RALEIGH -- When federal officials planned a community meeting as part of an investigation into the Wake County school system, they asked a local civil rights group to find a site for it.
But at least one member of the Wake school board says that the request - and the chosen location - smack of bias by the investigating agency.
The civil rights group, the Southern Coalition for Social Justice, is among the organizations that filed the complaint that led to the probe in the first place.
The coalition complained to the U.S. Department of Education's Office for Civil Rights, contending that the Wake school board engaged in racial discrimination when it eliminated socioeconomic diversity as a factor in determining which students go to which schools.
The coalition's chosen location for Wednesday's meeting: Martin Street Baptist Church, a downtown landmark that hosted several events opposing the changes to the student-assignment policy.
John Tedesco, a school board member who voted to end the former diversity-based assignment system, would have liked the Office for Civil Rights to have chosen a different location, or at least a different site-selection group.
"If they wanted to hear from both sides, they should have contacted the school system," Tedesco said, adding that a high school might make a more neutral site.
Michael Evans, a schools spokesman, said that Wake schools were not consulted about the location.

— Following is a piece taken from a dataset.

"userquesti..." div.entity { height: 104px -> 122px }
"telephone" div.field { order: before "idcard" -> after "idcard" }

"The purpose of this on-site visit to Wake County, which includes the community meeting scheduled for May 4, is to obtain information as OCR conducts its investigation of the allegations raised in this complaint against the Wake County Schools," Jim Bradshaw, a spokesman for the Office for Civil Rights, wrote in an email statement.

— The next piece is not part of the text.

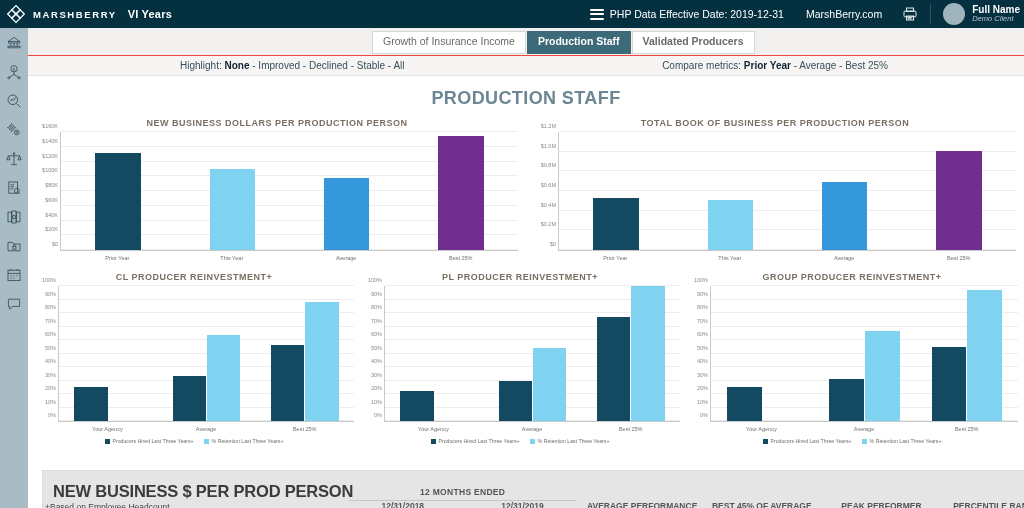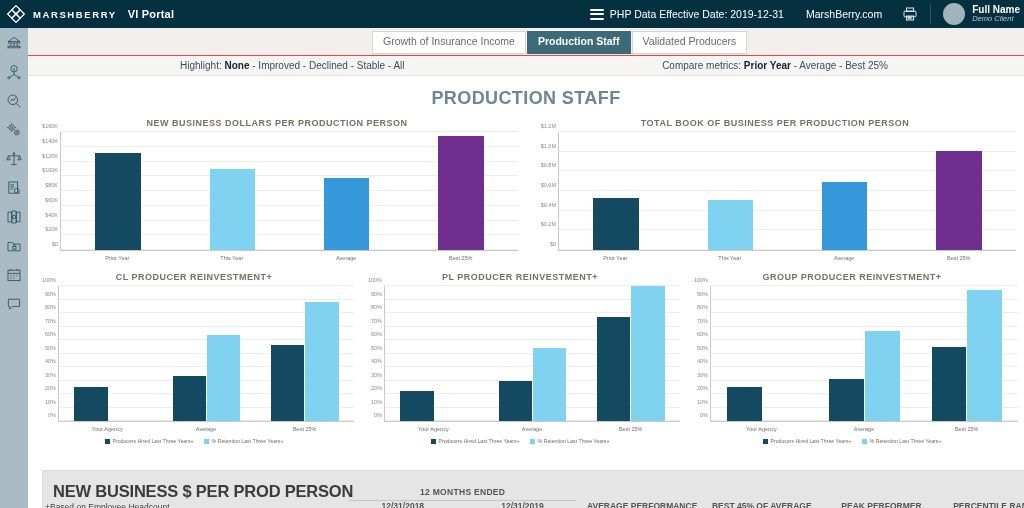"VI Portal" span.brand-portal { text: Portal -> Years }
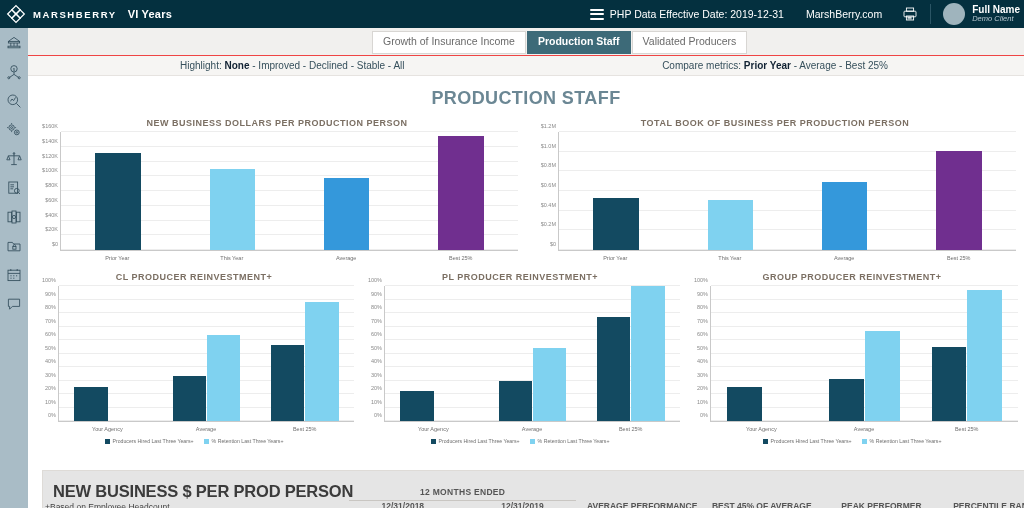"Validated Producers" .tab + .tab { font-weight: none -> bold }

Bradshaw did not address the propriety of letting a plaintiff in a civil rights complaint pick the site for a hearing on the complaint.
"Our first community meeting will be at the Martin Street Baptist Church," the statement said. "OCR plans to conduct an additional on-site investigation which will include a second community meeting at another location."
The Southern Coalition for Social Justice joined the National Association for the Advancement of Colored People and other groups in the complaint to the Office for Civil Rights last year.
"The Office of Civil Rights wanted to have a communitywide meeting," said Anita Earls, executive director of the coalition. "They gave us the date and time and asked us to find a venue."
She added: "The purpose is for them to listen to the experiences and the concerns of the community."
Tedesco said the meeting would be a "staged event," where federal officials would only hear one side of the story.
He has previously questioned the fairness of the investigation, considering that U.S. Education Secretary Arne Duncan has publicly criticized the school board's elimination of the diversity policy.